Das ist auf jeden Fall ein sehr spannendes Thema. Wenn Sie mir heute eine Software zeigen würden, wo ich mit einem Knopfdruck User Generated Content sehen und mit dem zweiten den User um seine Erlaubnis fragen kann , das nutzen zu dürfen – ich wäre der erste, der investiert. Ich glaube, das ist ein technisches Thema, das bald gelöst sein wird. Aber sie haben Recht, man muss den Menschen dahinter respektieren, auch wenn man glaubt, dass 99 Prozent der Leute mitmachen.
In Deutschland vermutlich eher 80 Prozent.
Vaynerchuk: Ja, vielleicht. Aber da muss man genau hinsehen. Wer schon ein Bild von sich in einem Boss-Anzug auf Twitter veröffentlicht hat, hat vielleicht doch einen anderen Bezug zur Marke. Und dann sind es doch eher 95 Prozent.
Nutzer-Testimonials sind eine Art von Influencer-Marketing mit kleineren Influencern. Wie stehen Sie zu diesem aktuellen Hype-Thema: Sollte man eher mit dem weltberühmten YouTuber Kontakt aufnehmen, oder mit vielen kleinen, die in ihrem Freundeskreis Wirkung entfalten?
Vaynerchuk: Das muss man auf jeden Fall mischen. Bei Vayner Media nehmen wir immer ein oder zwei Vorzeige-Influencer, wir nennen Sie Signature-People, und die andere Hälfte des Budgets würde ich in 1000 kleinere Influencer investieren. Ich bin überrascht davon, wie intensiv diese Debatte geführt wird und wie viele sich für die eine oder andere Strategie entscheiden. Ich gehe nie „All-In“ auf eine Seite. Warum? Beides zusammen funktioniert perfekt. Der große Influencer macht Breite, der kleine Influencer macht Tiefe und wenn jemand mit beidem in Kontakt kommt, ist diese Kontaktqualität um ein Vielfaches höher.
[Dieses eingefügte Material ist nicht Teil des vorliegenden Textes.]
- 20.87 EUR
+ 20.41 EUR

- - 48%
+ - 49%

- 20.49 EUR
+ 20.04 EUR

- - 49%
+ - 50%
Wie wählt man den Big Influencer aus? Muss er intrinsisch was mit der Marke zu tun haben?
Vaynerchuk: Nein. Er muss dort Aufmerksamkeit haben, wo wir hinwollen.
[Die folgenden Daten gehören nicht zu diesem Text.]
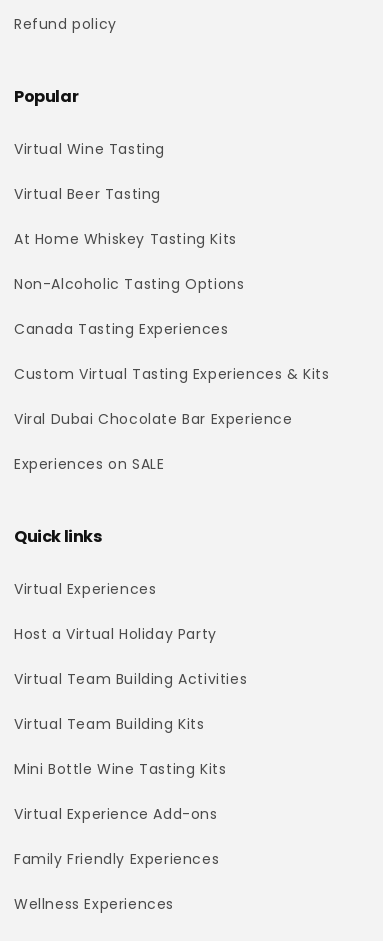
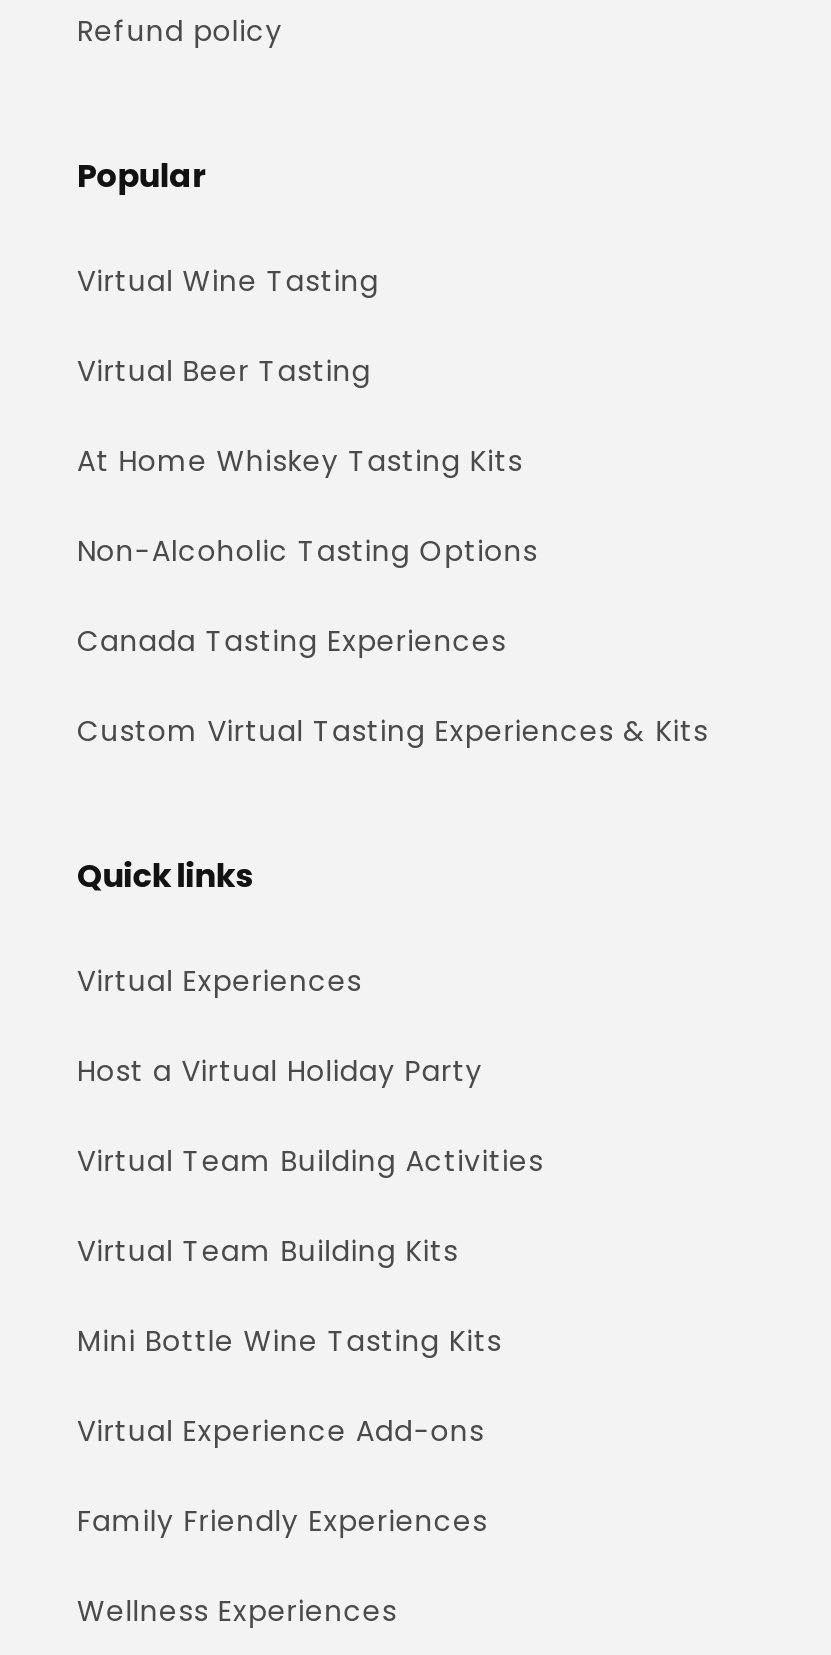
- Viral Dubai Chocolate Bar Experience
- Experiences on SALE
Selbst wenn er noch nie was mit Ihrer Marke zu tun hatte?
Vaynerchuk: Ganz ehrlich, die meisten haben doch eh mit gar nichts zu tun. Ich war früher eine Nische. Die heutigen Berühmtheiten stehen doch meistens für nichts, Sie sind hübsch oder kreativ. Sie sind eher Models oder Schauspieler als berühmte Köche. Nur die wenigsten davon sind Experten in einem Genre.
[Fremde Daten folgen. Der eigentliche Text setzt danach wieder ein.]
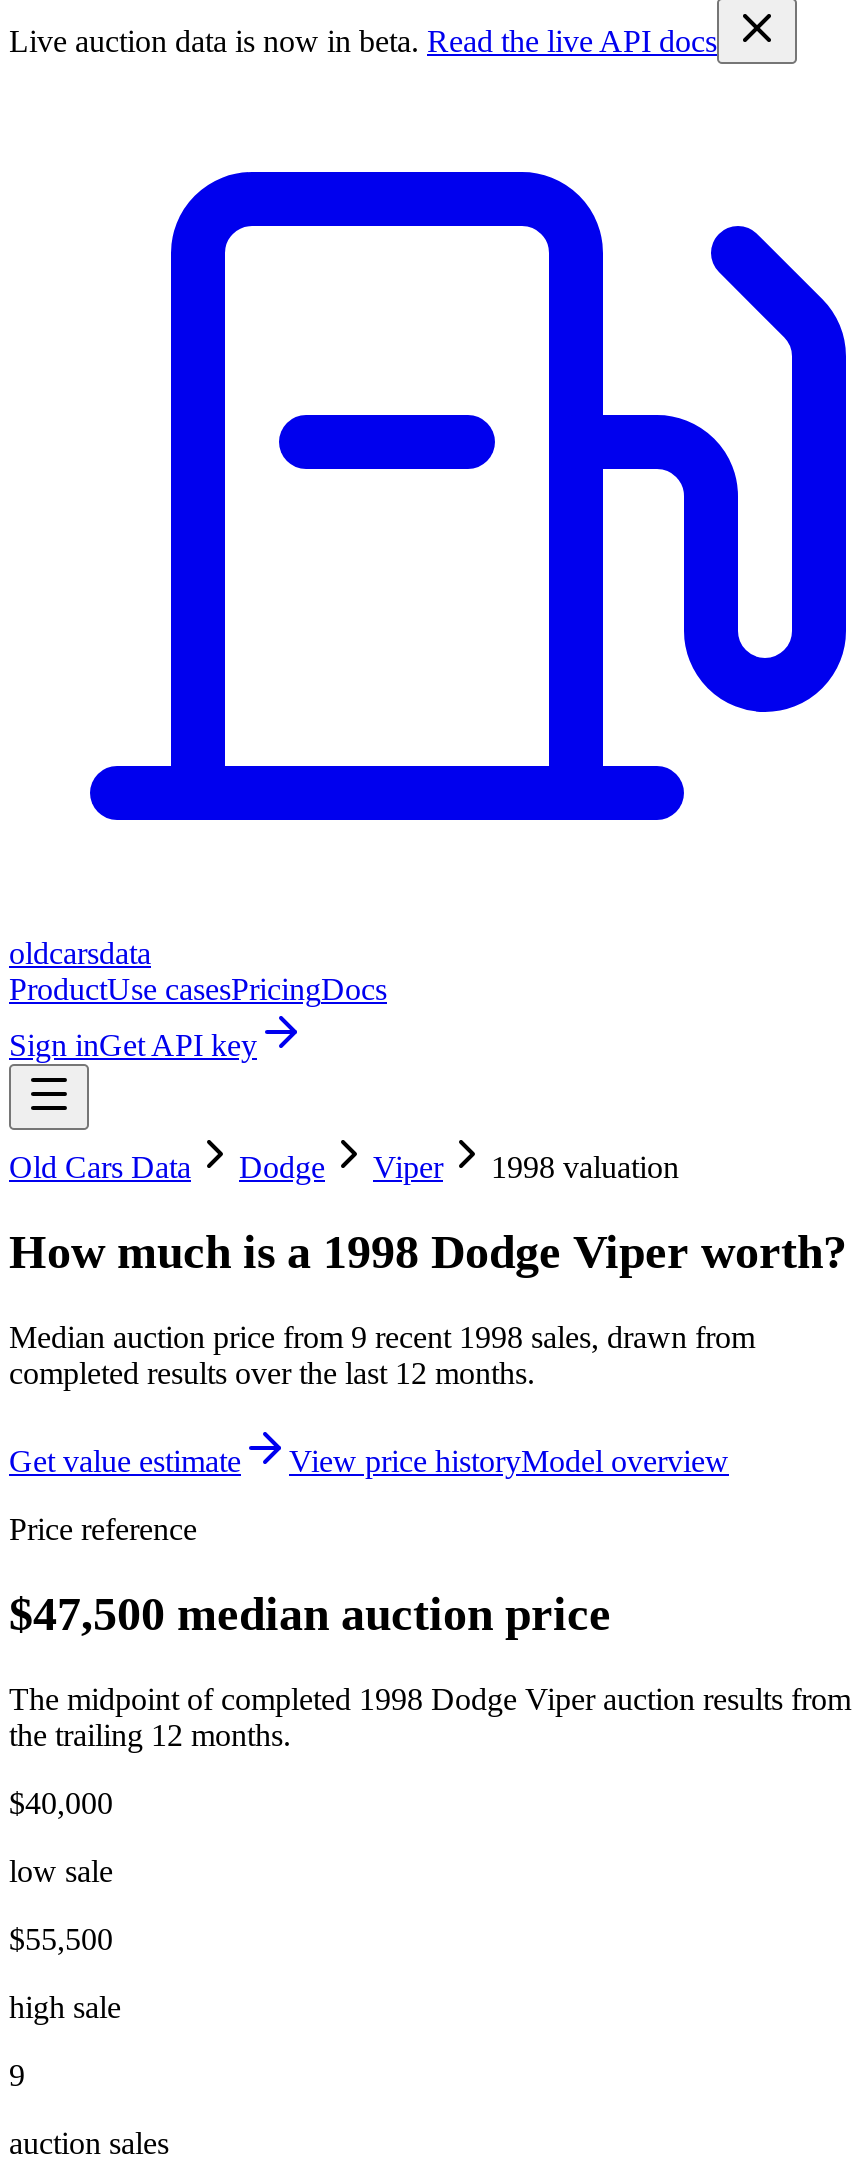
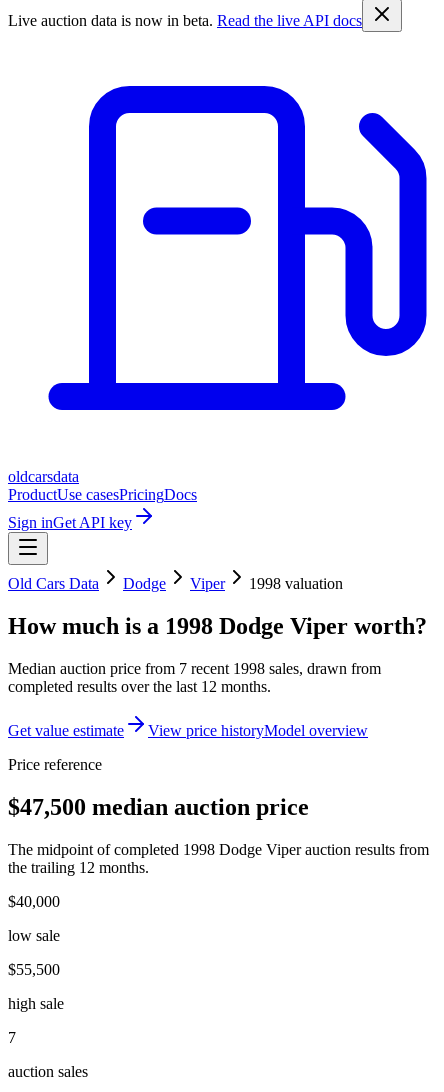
- Median auction price from 9 recent 1998 sales, drawn from
+ Median auction price from 7 recent 1998 sales, drawn from

- 9
+ 7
Aber gibt das nicht ein Problem mit der Glaubwürdigkeit des Influencers, wenn er für irgendwas wirbt?
Vaynerchuk: Wenn das nicht zu ihm passt, wäre das eine schlechte Idee, aber dafür ist er selbst verantwortlich. Ich bekomme alles mögliche an Zeug angeboten, sogar ein Luxusauto und eine Menge Geld. Aber ich habe darauf verzichtet, weil ich Angst davor hatte, meine Fans zu enttäuschen. Wenn jemand Wasser trinkt und Zuckerwasser hasst, sollte er nicht für Coke werben. Wenn er gelegentlich Coke trinkt, dann fühle ich mich damit wohler.
Als Marketer sollte ich also versuchen, den Influencer zu verpflichten und der Rest ist sein Problem.
Vaynerchuk: Zu 100 Prozent, aber Sie haben natürlich Recht, das ganze sollte strategisch erfolgen. Wenn ein Influencer sein Fähnchen nach dem Wind dreht, dann würde ich mich als Marke nicht auf ihn konzentrieren. Das Risiko für wäre mir zu groß.